Hollywood is cleaning out the closet so it can introduce its schedule of highly-anticipated summer blockbusters.
Meanwhile, audiences are left holding worthless goods, staring emptily as the remaining stock of threadbare films are put on display at the cinema yard sale.
The newest product on the block is the heavily promoted evil cop thriller, “Street Kings.”
Tom Ludlow is a cop, who remains bereft months after the death of his wife in another man’s arms.
The film begins with Ludlow singlehandedly cracking a kidnapping case involving a pair of Korean girls.
To seek release from the tension of work and his oppressive thoughts, Ludlow has hit the bottle, begun volunteering for ever-increasingly dangerous missions and looks for comfort in the comradeship of friends.
Ludlow’s friends are not ordinary officers. They are a select, shadowy group dedicated to ridding the streets of Los Angeles from vermin who prey on its frightened inhabitants.
A fellow cop and Ludlow’s former partner, Terrence Washington, has grown a clean conscience and has ratted on Ludlow and the gang to Internal Affairs. The IA investigator then fixes his sights on Ludlow, whom he recognizes as team’s lynchpin.
Unluckily for Ludlow, he becomes an eyewitness to a murder at a botched hold-up. His personal judgment, loyalty to his friends and dedication to his boss will now be called into question.
“Street Kings” surrenders ingenuity in its conception, is defeated in execution and disappoints in its abdication of the moral ambiguities surrounding law enforcement.
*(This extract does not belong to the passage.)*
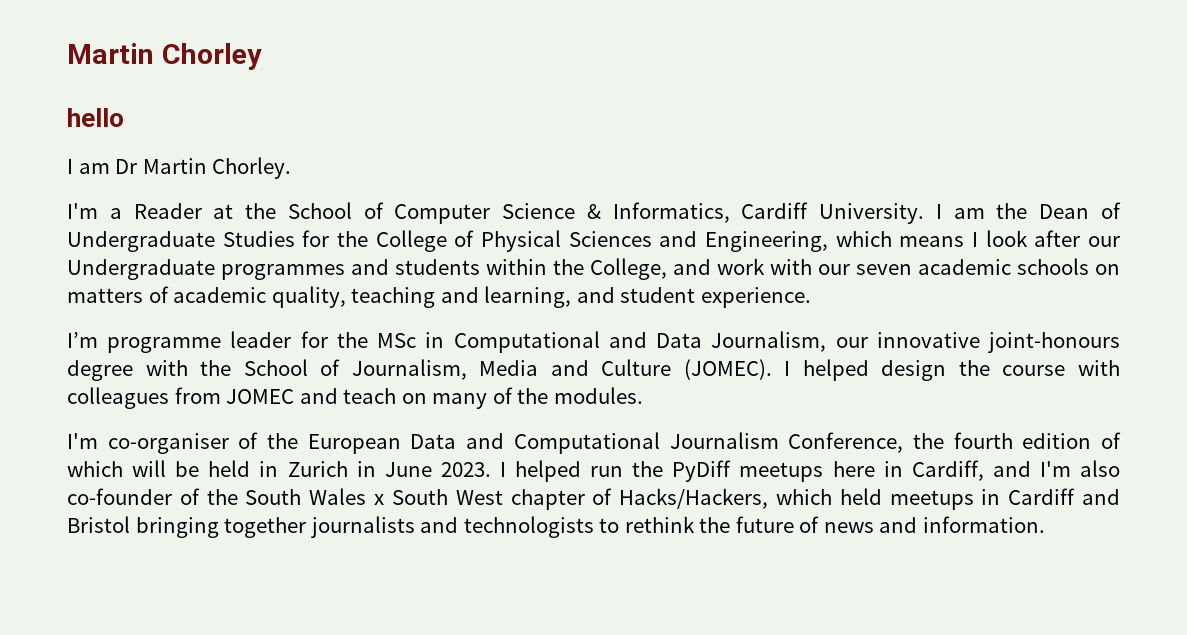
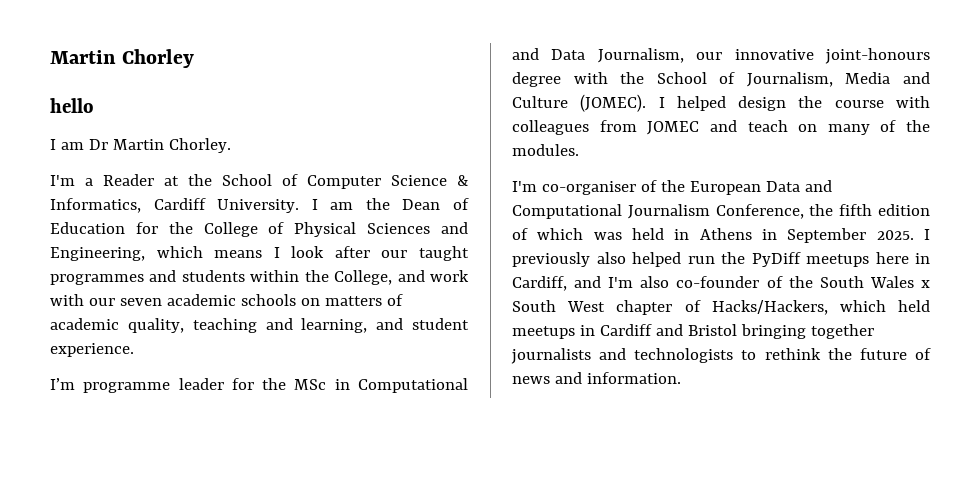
- I am the Dean of Undergraduate Studies for the College of Physical Sciences and Engineering, which means I look after our Undergraduate programmes and students within the College, and work with our seven academic schools on matters of academic quality, teaching and learning, and student experience.
+ I am the Dean of Education for the College of Physical Sciences and Engineering, which means I look after our taught programmes and students within the College, and work with our seven academic schools on matters of academic quality, teaching and learning, and student experience.
- I'm co-organiser of the European Data and Computational Journalism Conference, the fourth edition of which will be held in Zurich in June 2023. I helped run the PyDiff meetups here in Cardiff, and I'm also co-founder of the South Wales x South West chapter of Hacks/Hackers, which held meetups in Cardiff and Bristol bringing together journalists and technologists to rethink the future of news and information.
+ I'm co-organiser of the European Data and Computational Journalism Conference, the fifth edition of which was held in Athens in September 2025. I previously also helped run the PyDiff meetups here in Cardiff, and I'm also co-founder of the South Wales x South West chapter of Hacks/Hackers, which held meetups in Cardiff and Bristol bringing together journalists and technologists to rethink the future of news and information.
Blame should be laid on the genius who decided on Keanu Reeves, Forest Whitaker, Common, Cedric the Entertainer, Hugh Laurie, the Game, Jay Mohr and Chris Evans, inhabiting the same picture.
If it were an appeal to different demographics, it not only failed, it exposed the limitation of sacrificing the integrity of the film at the shrine of projected box office receipts.
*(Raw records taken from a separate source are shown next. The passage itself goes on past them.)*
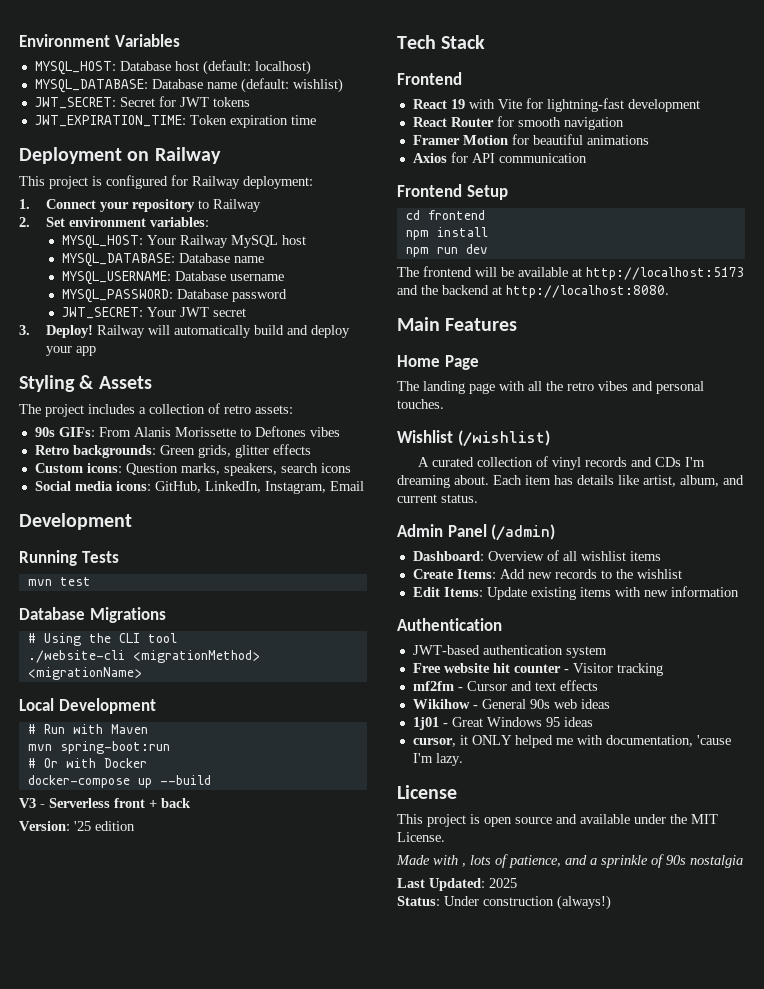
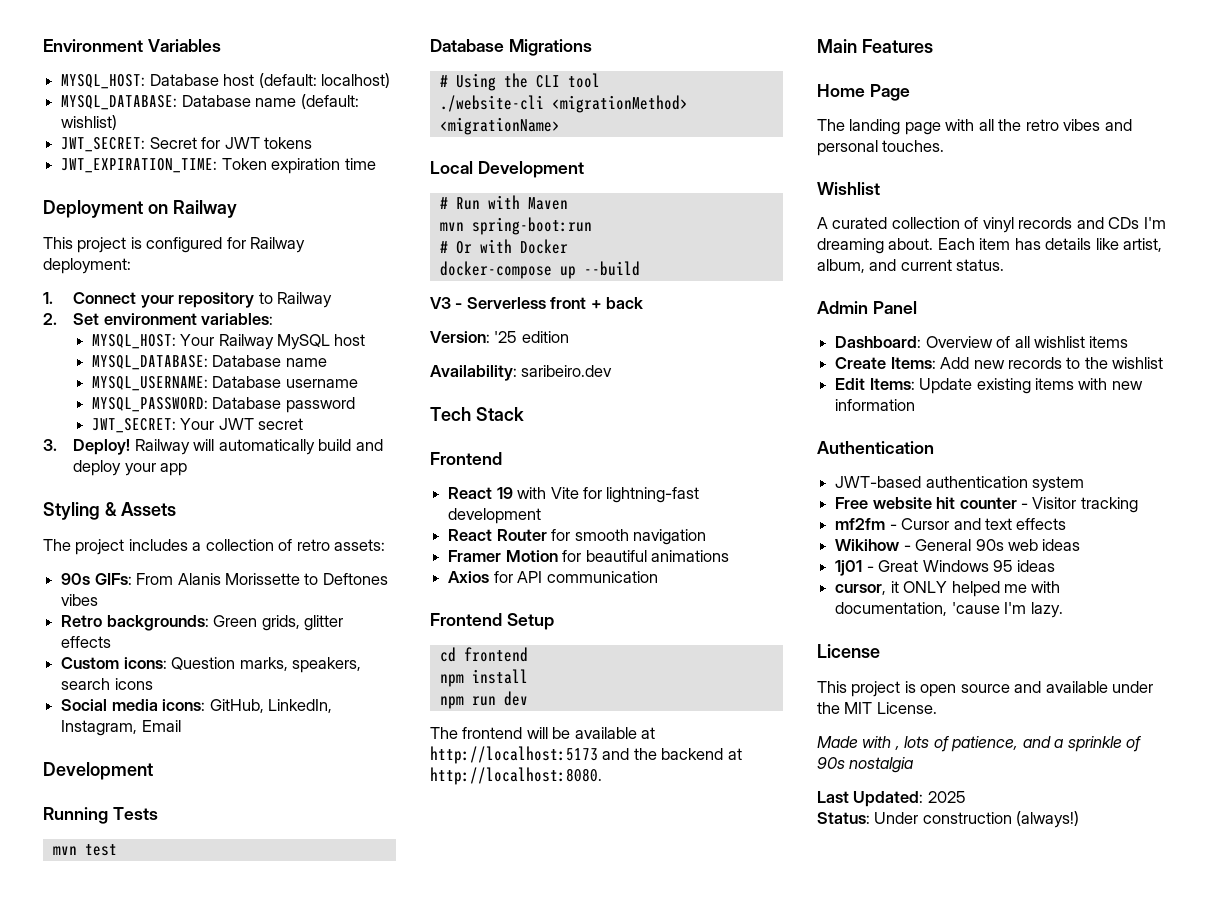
+ Availability: saribeiro.dev
- Wishlist (/wishlist)
+ Wishlist
- Admin Panel (/admin)
+ Admin Panel

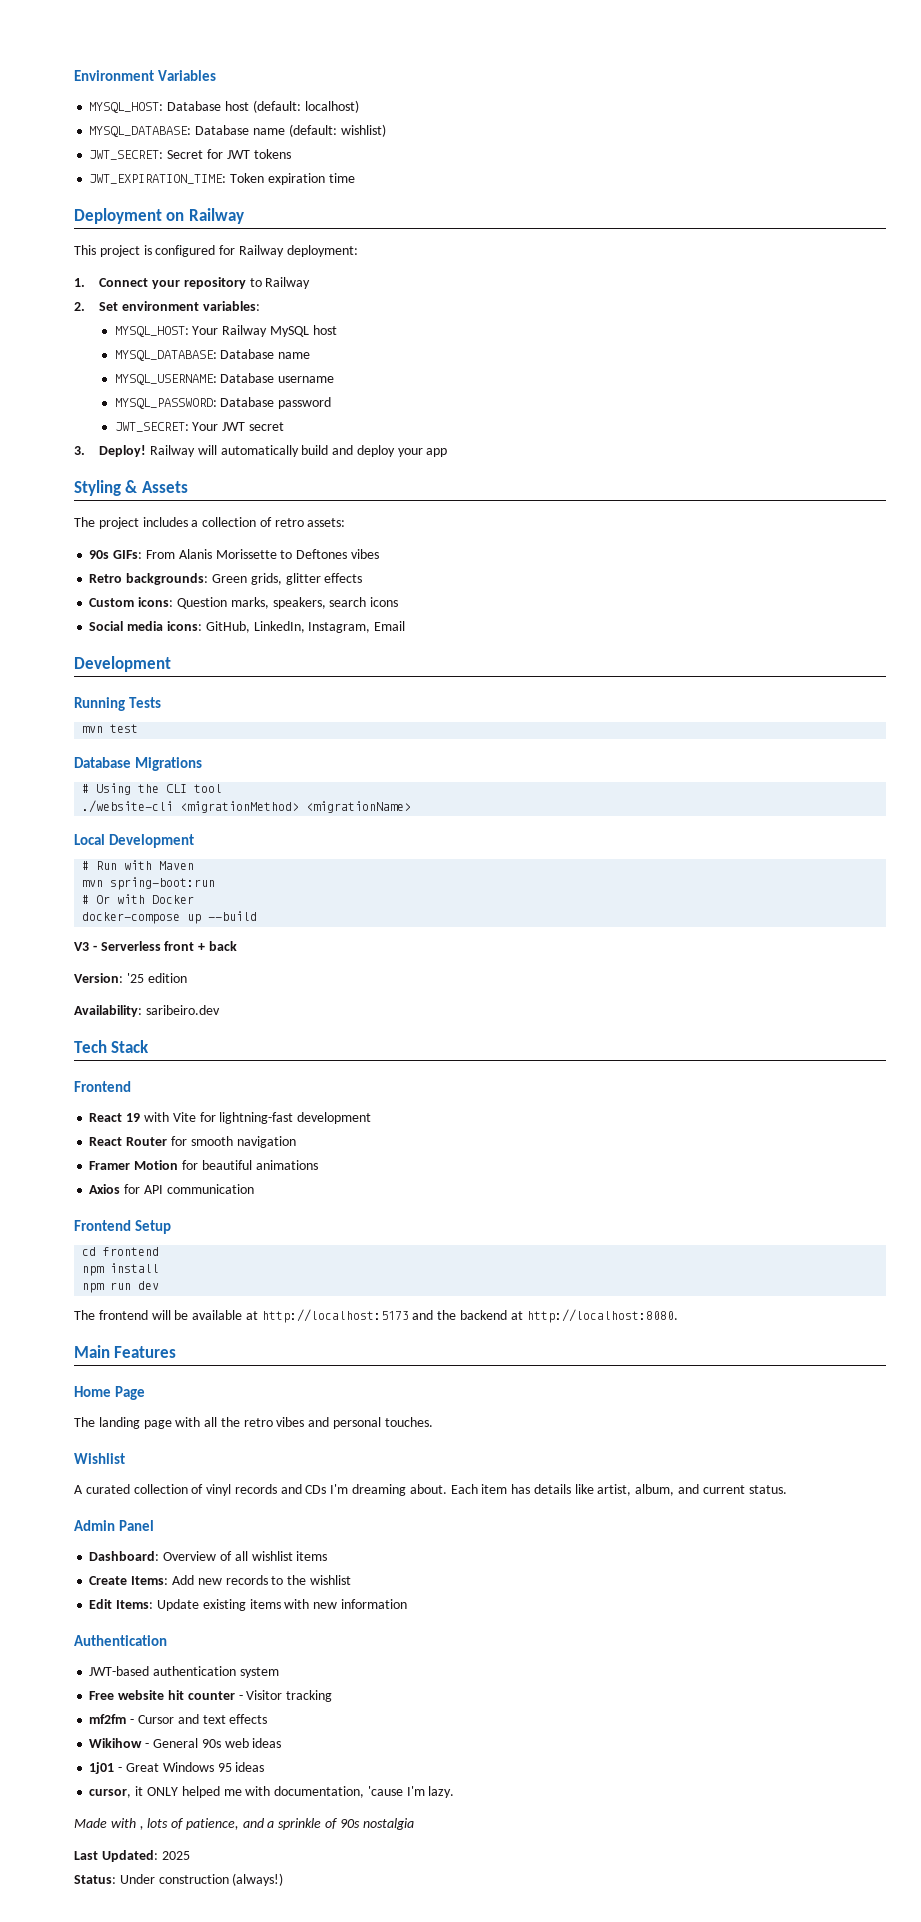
- License
- This project is open source and available under the MIT License.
But the greater sin was having Reeves as Ludlow and Whitaker as his boss, Captain Wander. Mild-mannered Reeves is an actor on autopilot whose single sullen expression serves as template for all manner of emotions, ranging from anger to anxiety to elation. Whitaker was worse. Not only was Wander incredible as a character, Whitaker faxed his performance in from Kampala.
When is he going to lose Idi Amin’s accent?
Director David Ayer consoles himself with the knowledge he ended the film with a twist. He apparently assumes his audience will be placated with an extra serving of strawberry licorice.
Actually all the director lazily does is spin the film around to expose its backside.
“Street Kings” excelled in its fetishization of gore and its gratuitous, sadistic take on violence.
Haven’t we had enough of films unwilling to approach death with the necessary fear and trembling; films that delight in the body count?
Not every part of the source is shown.